Nelson W. Pech-May* and
Markus Retsch*

Department of Chemistry, University of Bayreuth, Universitätsstr. 30, 95447 Bayreuth, Germany. E-mail: nelson.pech@uni-bayreuth.de; markus.retsch@uni-bayreuth.de

Received
4th September 2019
, Accepted 2nd November 2019

First published on 4th November 2019

Passive daytime cooling could contribute to the reduction of our global energy consumption. It is capable of cooling materials down to below ambient temperatures without the necessity of any additional input energy. Yet, current devices and concepts all lack the possibility to switch the cooling properties on and off. Here, we introduce dynamic control for passive radiative cooling during daytime. Using an angle-selective solar filter on top of a nocturnal passive radiator allows tuning the surface temperature of the latter in a wide range by just tilting the filter from normal incidence up to around 23°. This angle-selective filter is based on optically engineered, one-dimensional photonic crystal structures. We use numerical simulations to investigate the feasibility of a switchable low-pass filter/emitter device.

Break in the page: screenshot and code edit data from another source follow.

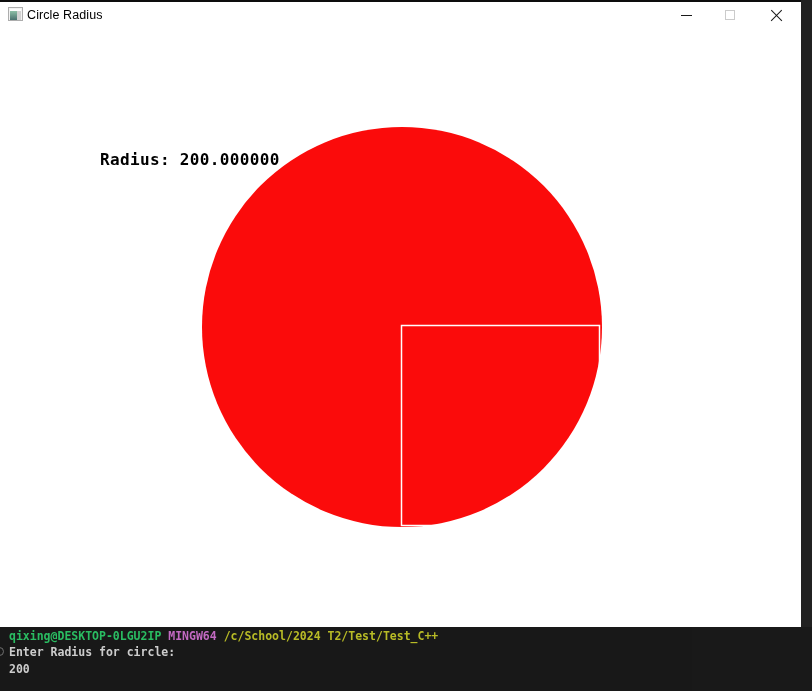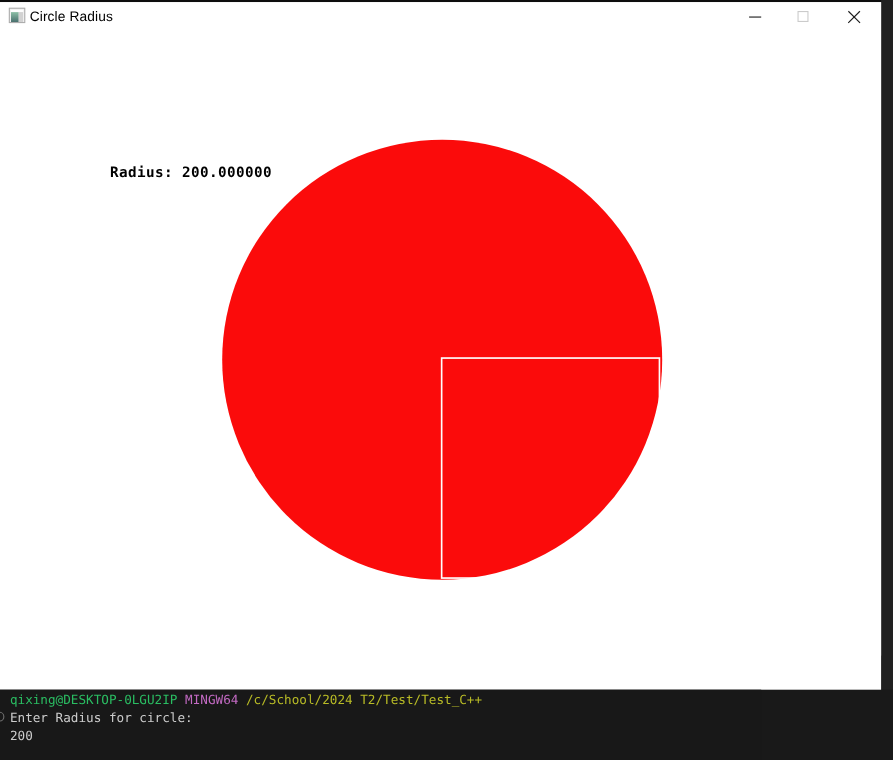--- a/index.html
+++ b/index.html
@@ -72,7 +72,7 @@
   .radius-label {
     position: absolute; left: 100px; top: 122px;
     font-family: "DejaVu Sans Mono", "Liberation Mono", monospace;
-    font-weight: bold; font-size: 13px; letter-spacing: 0.35px;
+    font-weight: bold; font-size: 16px; letter-spacing: 0.35px;
     color: #000000; white-space: pre;
   }
 

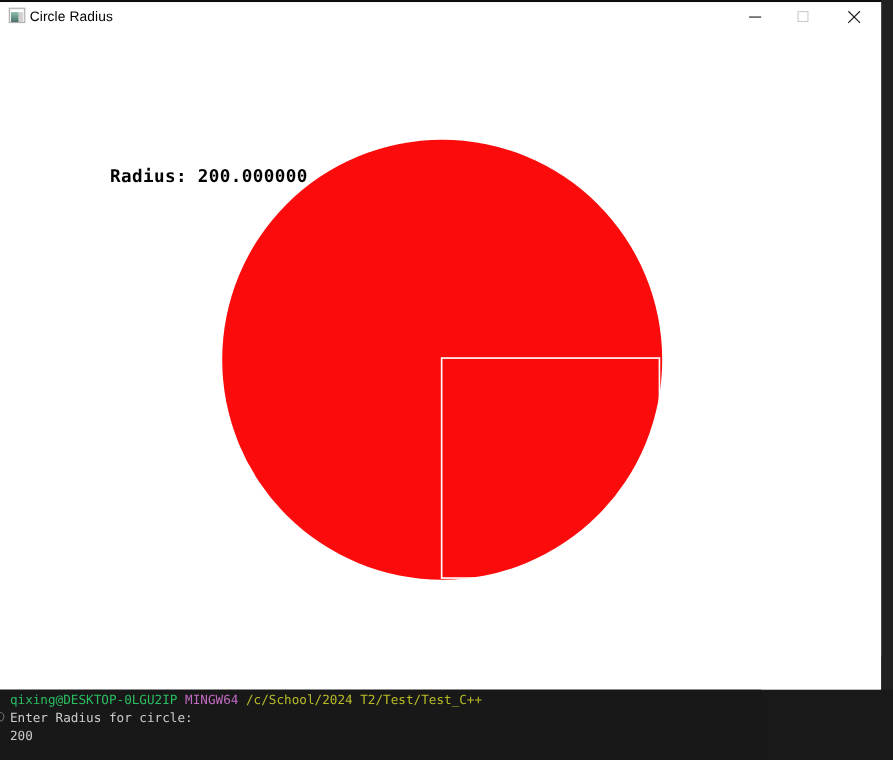--- a/index.html
+++ b/index.html
@@ -84,6 +84,7 @@
     font-size: 11.5px; line-height: 16.4px;
     padding: 1px 0 0 9px;
     overflow: hidden;
+    font-weight: bold;
   }
   .t-line { white-space: pre; }
   .cmd-decoration {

Various approaches have been proposed to obtain daytime passive radiative coolers, including photonic structures,^{4} microparticles embedded in a polymer,^{5} hierarchically porous polymers,^{3} complete delignification and densification of wood,^{8} among others. Nevertheless, all of these very different approaches are only able to produce fixed amounts of cooling power, unchangeable once their intrinsic characteristics are determined by the materials design. In practice, it would be desirable to control the cooling (or heating) power of a device at will, such as in a fridge or an air-conditioner. Additionally, depending on the year's season, one would need heating (in winter) or cooling (in summer) power to maintain a comfortable room temperature.

One way to tune the cooling power during daytime consists in gaining dynamic control over the reflection of the solar spectrum. In this way, one would account for the amount of radiated power from the sun that could be absorbed by the radiator surface. It was only until 2014, when the group of J. Joannopoulos demonstrated a broadband reflector with angular selectivity.^{9}

Angle selectivity in 1D photonic crystals is based on the zero reflection occurring at the interface between two media with p-polarized light at the Brewster angle, which is usually larger than 45°.^{9,10} This angle is specific for each wavelength. To achieve broadband applicability, multiple periodicity in the 1D stratified structure is needed.^{9,11} Up to now, research has been focused on studying angle-selective broadband filters in the visible range, considering mainly p-polarized light. Nevertheless, the design of an angle-selective solar filter must consider both polarization states (s-polarized and p-polarized light). This is critical because solar radiation is mostly unpolarized. To fulfill this condition, the filter components should be impedance-matched with the surrounding air.^{9} Moreover, another advantage of impedance-matching with air is that in this case, the Brewster angle occurs at normal incidence. Here, we have combined both approaches: impedance-matching^{9} for angle selectivity around normal incidence (valid for both polarization states) and broadband reflectivity^{11} from 1D stratified stacks of multiple periodicity, to successfully design an angle-selective solar filter.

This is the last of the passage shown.